Sintra’da Gezilecek Yerler

Sintra, Lizbon’a 28 kilometre uzaklıkta masal gibi küçük şirin bir kasabadır. Butik dükkanları, şato gibi renkli, süslü püslü evleri ve arnavut kaldırımlı dar sokakları ile hiç bozulmamış bu kasabada dolaşmaktan büyük keyif alacaksınız.

Bu bölgenin havası çok iyi ve temiz olduğundan; eskiden Portekiz'in ileri gelenleri ve kralları tarafından yazlık tatil mekanı olarak kullanılıyormuş. Şehrin tepesinde Meşhur Pena Sarayı (Palacio Pena) var. 19. yüzyılda yapılan bu saray Unesco Dünya Mirası Listesi’nde bulunuyor.

Sintra Ulusal Sarayı

portugal-sintra-palacio-nacional-de-sintra-2.jpg

Sintra Ulusal Sarayı ya da diğer adıyla Şehir Sarayı, Sintra’nın eski şehir bölgesinde kalan ve tarihi 10. yüzyıla kadar giden eski bir saray. İlk olarak şehir müslümanların elindeyken yapılır, ardından gelen Portekiz kralları tarafından yenileme çalışmaları yapılır. Bugünkü görünümünün bir bölümü ise 1385 yılında Portekiz Kralı I. John döneminde alır. 16. yüzyıla, yani Keşifler Çağı’na gelindiğinde ise Portekiz Krallığı’nın zenginleşmesinden bu saray da nasibini alır. Yani tamamiyle yenilenerek genişletilir.

Bu yenileme çalışmaları gotik tarzın devamı olan Manuelin mimarisi ve Müslüman mimarisi olan Müdeccen (Mudéjar) tarzında yapılır. 16. yüzyıldan itibaren 1880 yılına kadar kraliyet ailesi tarafından yazlık saray olarak kullanılır. 1910 yılında, Portekiz Cumhuriyeti’nin ilanından sonra ise ulusal varlık listesine alınır ve sonraki yıllarda müzeye dönüştürülür.

Çok sayıda odası var ve saraya giriş fiyatı 10 Euro. Portekiz’in Büyük Lizbon Bölgesi’nde bulunan Sintra’nın eski şehri, yüksek tepelerin ortasına kurulmuş ve özellikle 19. yüzyılda başlayan “romantizm” akımına göre yapılmış ev ve sarayların bulunduğu, aynı zamanda UNESCO Kültür Mirası Listesi’nde yer alan bir şehir.
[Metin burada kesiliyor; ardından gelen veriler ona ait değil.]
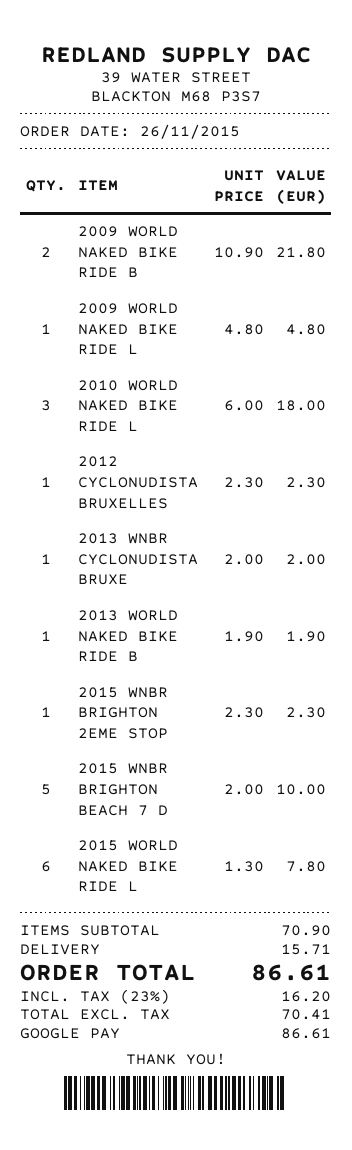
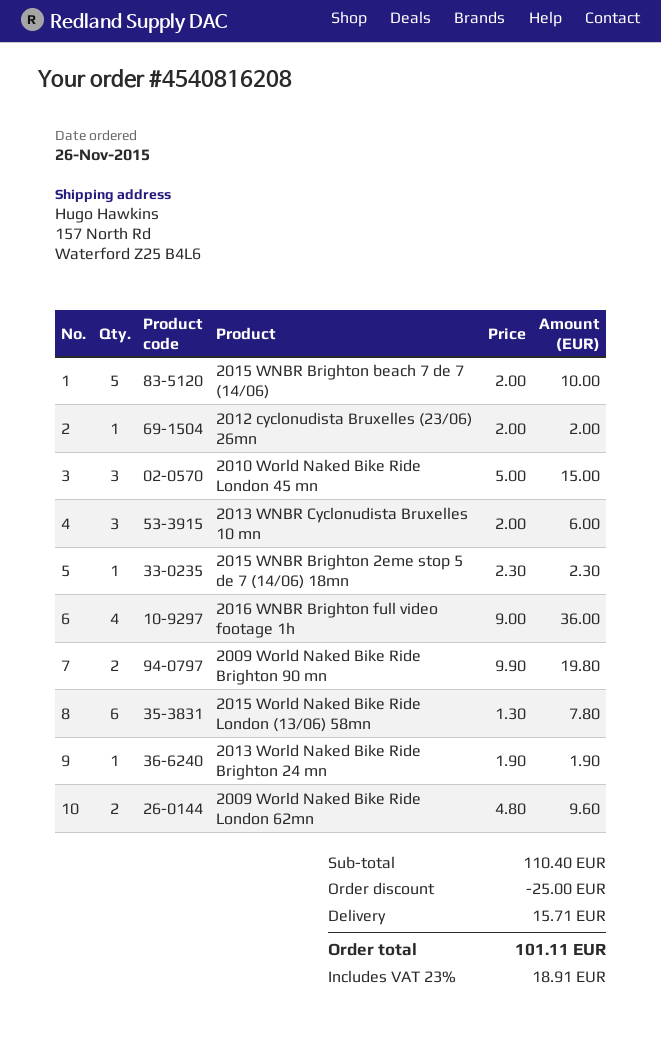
2009 WORLD NAKED BIKE RIDE B: 2 x 10.90 = 21.80 -> 2 x 9.90 = 19.80
2009 WORLD NAKED BIKE RIDE L: 1 x 4.80 = 4.80 -> 2 x 4.80 = 9.60
2010 WORLD NAKED BIKE RIDE L: 3 x 6.00 = 18.00 -> 3 x 5.00 = 15.00
2012 CYCLONUDISTA BRUXELLES: 1 x 2.30 = 2.30 -> 1 x 2.00 = 2.00
2013 WNBR CYCLONUDISTA BRUXE: 1 x 2.00 = 2.00 -> 3 x 2.00 = 6.00
2016 WNBR Brighton full video footage 1h: none -> 4 x 9.00 = 36.00
subtotal: 70.90 -> 110.40
discount: none -> 25.00
tax: 23% = 16.20 -> 23% = 18.91
total: 86.61 -> 101.11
Quinta da Regaleira (Regaleira Sarayı)

11-Sintra-Quinta-da-Regaleira.jpg

Regaleira Sarayı, Sintra’nın en turistik ve en güzel yeridir. İlk olarak 1697 yılında yapılmış ve 19. yüzyıla kadar dönemin zengin tüccar ve aileleri tarafından yerleşim yeri olarak kullanılmıştır. Son olarak 1892 yılında Carvalho Monteiro isimli bir Portekizli entomolojist (böcek bilimcisi) tarafından satın alınır. Monteiro, İtalyan bir mimarla anlaşıp sarayı baştan yaptırırve günümüzdeki şeklini saray bu tarihlerde alır. 1910 yılında tamamlanan sarayın mimarisi romanesk, gotik, rönesans ve manuelin tarzların tamamından izler taşır.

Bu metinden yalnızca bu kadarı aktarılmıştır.